▸ TASK ITEM
Find how many lines of the following entries contain "figbox". Reply with the number alone.

[Stored entries]
* * * * * * *

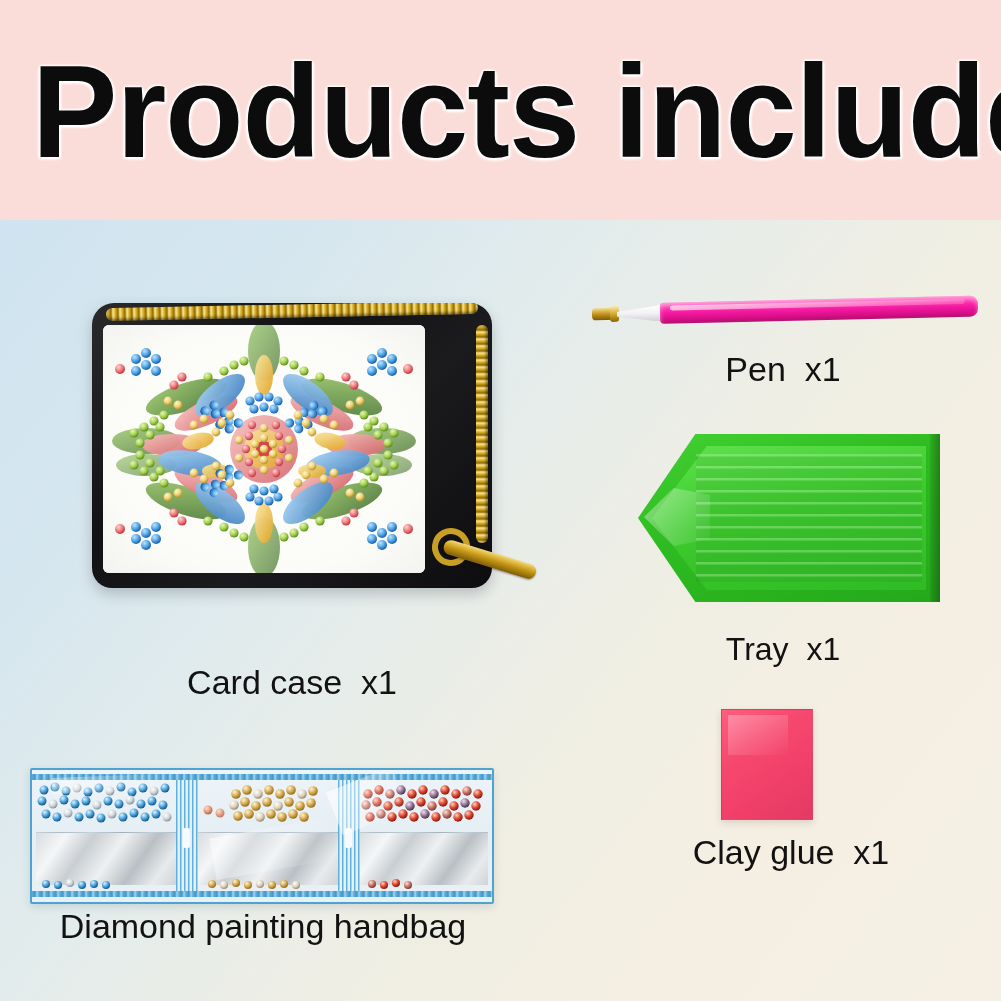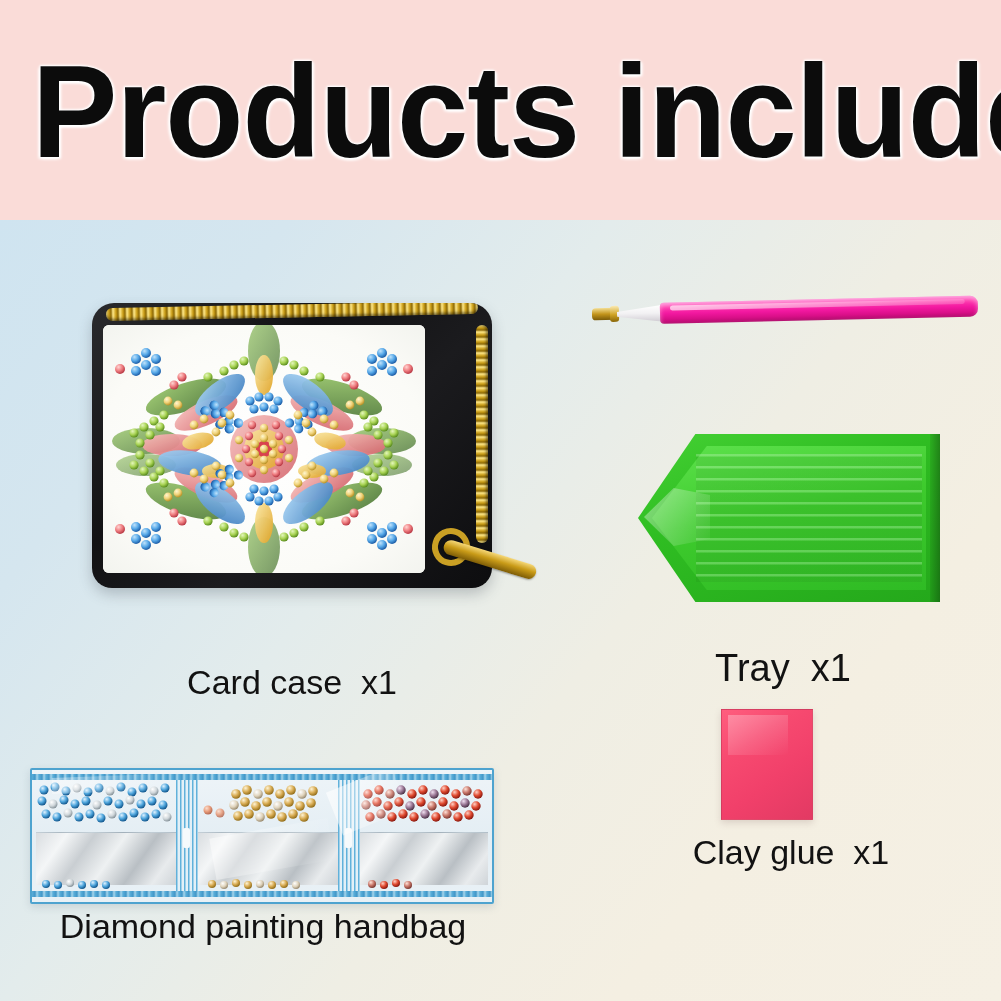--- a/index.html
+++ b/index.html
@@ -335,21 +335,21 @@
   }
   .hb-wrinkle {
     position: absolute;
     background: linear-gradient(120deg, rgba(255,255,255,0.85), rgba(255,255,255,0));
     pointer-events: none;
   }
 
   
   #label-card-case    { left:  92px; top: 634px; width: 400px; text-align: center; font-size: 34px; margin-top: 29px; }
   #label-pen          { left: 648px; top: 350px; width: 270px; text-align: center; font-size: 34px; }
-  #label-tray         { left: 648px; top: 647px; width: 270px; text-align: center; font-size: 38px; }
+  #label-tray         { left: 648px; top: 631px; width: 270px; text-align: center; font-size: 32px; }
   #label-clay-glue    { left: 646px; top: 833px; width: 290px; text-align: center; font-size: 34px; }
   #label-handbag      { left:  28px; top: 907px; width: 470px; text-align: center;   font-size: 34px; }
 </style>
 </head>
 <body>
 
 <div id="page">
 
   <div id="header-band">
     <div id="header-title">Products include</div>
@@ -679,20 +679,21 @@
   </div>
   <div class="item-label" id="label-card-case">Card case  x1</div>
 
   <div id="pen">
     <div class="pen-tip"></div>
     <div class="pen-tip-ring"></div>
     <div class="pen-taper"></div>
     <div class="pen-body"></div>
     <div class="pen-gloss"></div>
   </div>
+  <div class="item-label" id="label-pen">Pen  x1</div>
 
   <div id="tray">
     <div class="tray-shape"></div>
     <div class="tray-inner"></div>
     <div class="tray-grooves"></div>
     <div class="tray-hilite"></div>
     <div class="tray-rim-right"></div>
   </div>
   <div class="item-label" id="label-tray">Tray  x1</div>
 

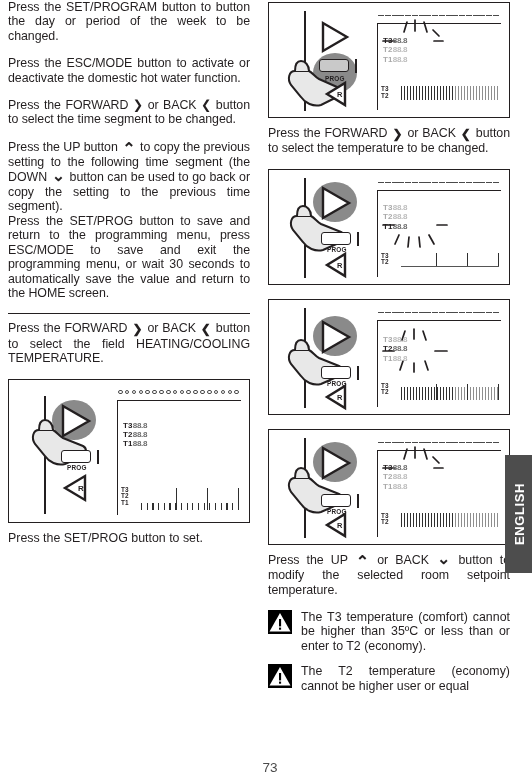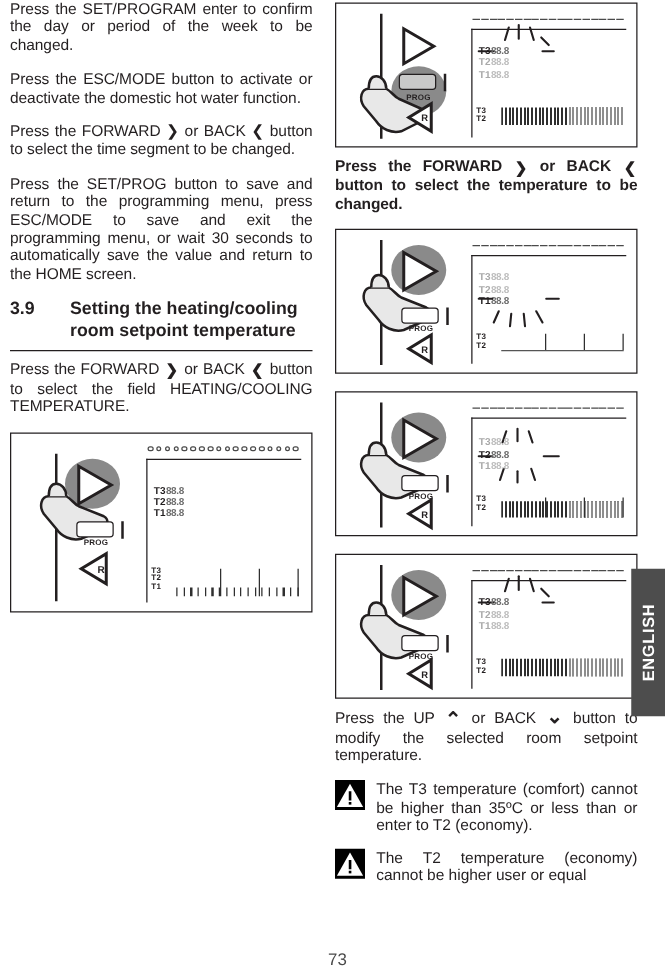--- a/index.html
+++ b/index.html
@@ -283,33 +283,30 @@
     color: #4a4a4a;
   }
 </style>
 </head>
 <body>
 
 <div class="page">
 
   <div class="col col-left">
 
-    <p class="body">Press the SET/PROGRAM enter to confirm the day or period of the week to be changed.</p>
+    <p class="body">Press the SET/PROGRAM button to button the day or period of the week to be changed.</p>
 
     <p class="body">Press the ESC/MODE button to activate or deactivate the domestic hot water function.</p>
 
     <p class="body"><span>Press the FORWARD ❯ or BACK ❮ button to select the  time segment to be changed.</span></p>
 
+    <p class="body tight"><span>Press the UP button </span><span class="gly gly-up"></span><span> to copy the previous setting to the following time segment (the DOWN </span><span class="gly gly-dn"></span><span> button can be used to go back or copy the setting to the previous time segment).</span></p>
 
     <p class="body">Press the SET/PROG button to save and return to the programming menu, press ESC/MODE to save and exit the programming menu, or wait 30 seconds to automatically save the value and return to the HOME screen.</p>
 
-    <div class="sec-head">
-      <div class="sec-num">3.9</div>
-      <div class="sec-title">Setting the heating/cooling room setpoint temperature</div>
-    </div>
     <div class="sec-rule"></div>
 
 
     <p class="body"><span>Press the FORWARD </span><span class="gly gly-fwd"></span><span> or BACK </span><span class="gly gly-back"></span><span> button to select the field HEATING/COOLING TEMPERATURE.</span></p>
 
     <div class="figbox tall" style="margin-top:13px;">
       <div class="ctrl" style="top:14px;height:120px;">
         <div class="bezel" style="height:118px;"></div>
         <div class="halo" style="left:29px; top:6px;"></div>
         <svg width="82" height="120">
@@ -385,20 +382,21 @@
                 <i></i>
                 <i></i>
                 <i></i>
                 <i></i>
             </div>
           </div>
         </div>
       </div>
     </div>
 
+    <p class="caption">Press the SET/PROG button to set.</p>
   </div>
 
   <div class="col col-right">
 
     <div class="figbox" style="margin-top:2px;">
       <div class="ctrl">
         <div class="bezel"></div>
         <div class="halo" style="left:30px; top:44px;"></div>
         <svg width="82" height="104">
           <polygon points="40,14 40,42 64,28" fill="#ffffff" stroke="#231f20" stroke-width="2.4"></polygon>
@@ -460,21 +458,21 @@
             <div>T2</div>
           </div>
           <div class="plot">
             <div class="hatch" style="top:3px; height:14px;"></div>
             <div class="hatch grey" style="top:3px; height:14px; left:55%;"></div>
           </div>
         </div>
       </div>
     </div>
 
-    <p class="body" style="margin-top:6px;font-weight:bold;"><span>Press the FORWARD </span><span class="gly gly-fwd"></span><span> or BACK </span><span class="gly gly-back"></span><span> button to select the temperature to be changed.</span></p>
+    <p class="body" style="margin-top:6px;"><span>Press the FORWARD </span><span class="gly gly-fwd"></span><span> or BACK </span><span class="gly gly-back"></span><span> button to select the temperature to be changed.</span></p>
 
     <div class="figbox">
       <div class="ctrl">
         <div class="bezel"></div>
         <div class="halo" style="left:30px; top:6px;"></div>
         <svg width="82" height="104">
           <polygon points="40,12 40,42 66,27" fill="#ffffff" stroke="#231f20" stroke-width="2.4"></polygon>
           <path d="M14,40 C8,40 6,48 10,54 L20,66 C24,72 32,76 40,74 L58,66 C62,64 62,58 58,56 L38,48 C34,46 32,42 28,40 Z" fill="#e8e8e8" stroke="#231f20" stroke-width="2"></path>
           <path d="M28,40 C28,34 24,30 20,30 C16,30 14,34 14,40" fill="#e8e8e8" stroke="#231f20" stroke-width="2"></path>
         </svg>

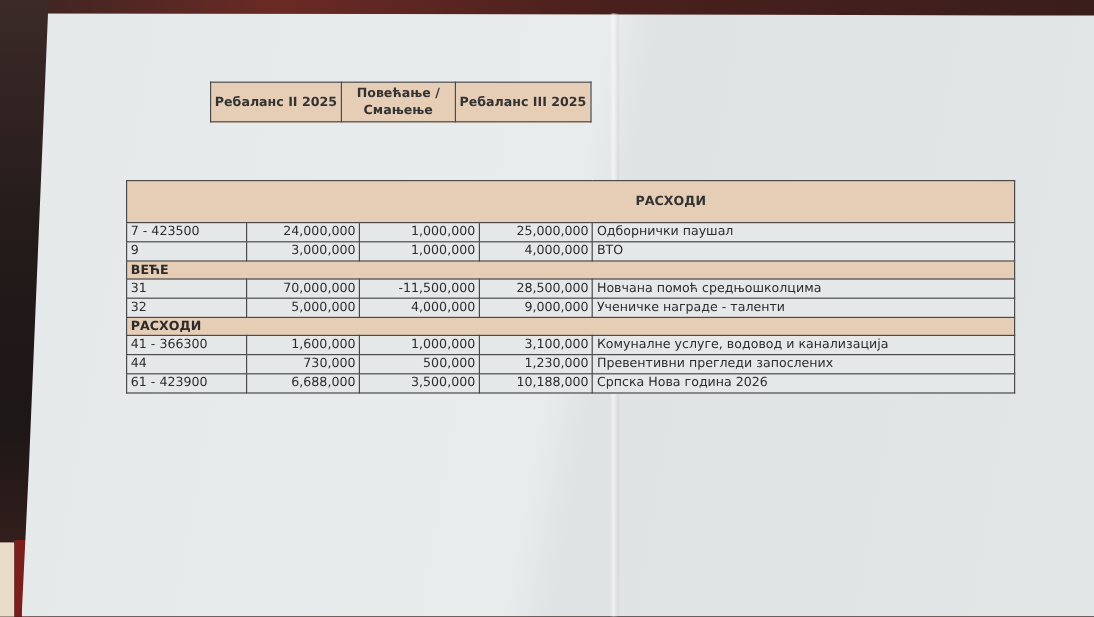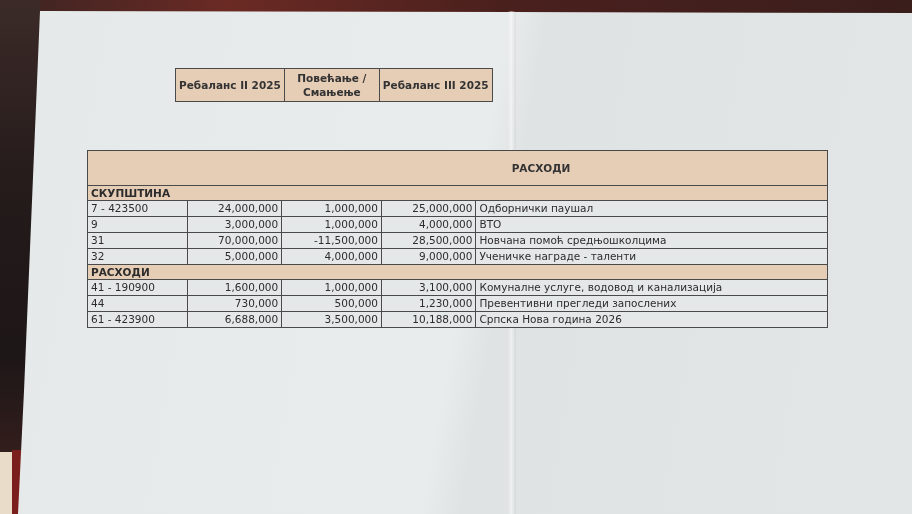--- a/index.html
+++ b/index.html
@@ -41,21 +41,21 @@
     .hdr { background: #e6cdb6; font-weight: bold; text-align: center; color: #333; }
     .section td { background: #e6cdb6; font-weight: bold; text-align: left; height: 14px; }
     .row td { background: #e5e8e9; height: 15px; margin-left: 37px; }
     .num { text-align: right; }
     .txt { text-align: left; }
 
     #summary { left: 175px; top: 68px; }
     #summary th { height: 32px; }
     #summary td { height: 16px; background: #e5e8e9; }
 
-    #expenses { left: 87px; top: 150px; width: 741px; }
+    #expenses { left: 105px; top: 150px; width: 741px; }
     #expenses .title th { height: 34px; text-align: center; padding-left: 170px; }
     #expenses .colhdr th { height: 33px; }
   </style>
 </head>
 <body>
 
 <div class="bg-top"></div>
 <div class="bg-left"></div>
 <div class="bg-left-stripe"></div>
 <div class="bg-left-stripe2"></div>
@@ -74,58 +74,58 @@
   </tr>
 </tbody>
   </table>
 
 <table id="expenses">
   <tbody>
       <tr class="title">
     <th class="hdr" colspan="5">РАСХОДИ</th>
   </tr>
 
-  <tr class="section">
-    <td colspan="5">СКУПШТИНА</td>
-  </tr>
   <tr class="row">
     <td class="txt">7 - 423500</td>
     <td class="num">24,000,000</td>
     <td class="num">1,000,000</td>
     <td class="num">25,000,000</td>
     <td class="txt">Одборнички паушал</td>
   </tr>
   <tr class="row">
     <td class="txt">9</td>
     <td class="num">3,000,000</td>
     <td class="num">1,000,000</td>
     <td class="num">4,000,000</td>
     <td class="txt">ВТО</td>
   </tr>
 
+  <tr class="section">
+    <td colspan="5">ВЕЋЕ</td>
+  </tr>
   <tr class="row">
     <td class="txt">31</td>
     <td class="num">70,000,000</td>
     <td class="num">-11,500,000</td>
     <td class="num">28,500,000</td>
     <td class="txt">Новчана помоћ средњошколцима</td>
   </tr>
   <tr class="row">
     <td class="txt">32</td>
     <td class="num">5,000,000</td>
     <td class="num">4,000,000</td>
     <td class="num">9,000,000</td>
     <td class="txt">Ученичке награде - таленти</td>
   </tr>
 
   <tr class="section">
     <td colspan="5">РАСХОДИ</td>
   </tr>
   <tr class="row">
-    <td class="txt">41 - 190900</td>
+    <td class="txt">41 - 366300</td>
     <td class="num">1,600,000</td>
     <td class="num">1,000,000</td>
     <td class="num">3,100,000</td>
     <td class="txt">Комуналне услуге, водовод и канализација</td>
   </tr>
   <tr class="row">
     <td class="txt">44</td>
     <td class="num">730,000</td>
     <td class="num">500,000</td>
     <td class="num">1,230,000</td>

* * * * * * *

▸ ANSWER TO THE EXERCISE
3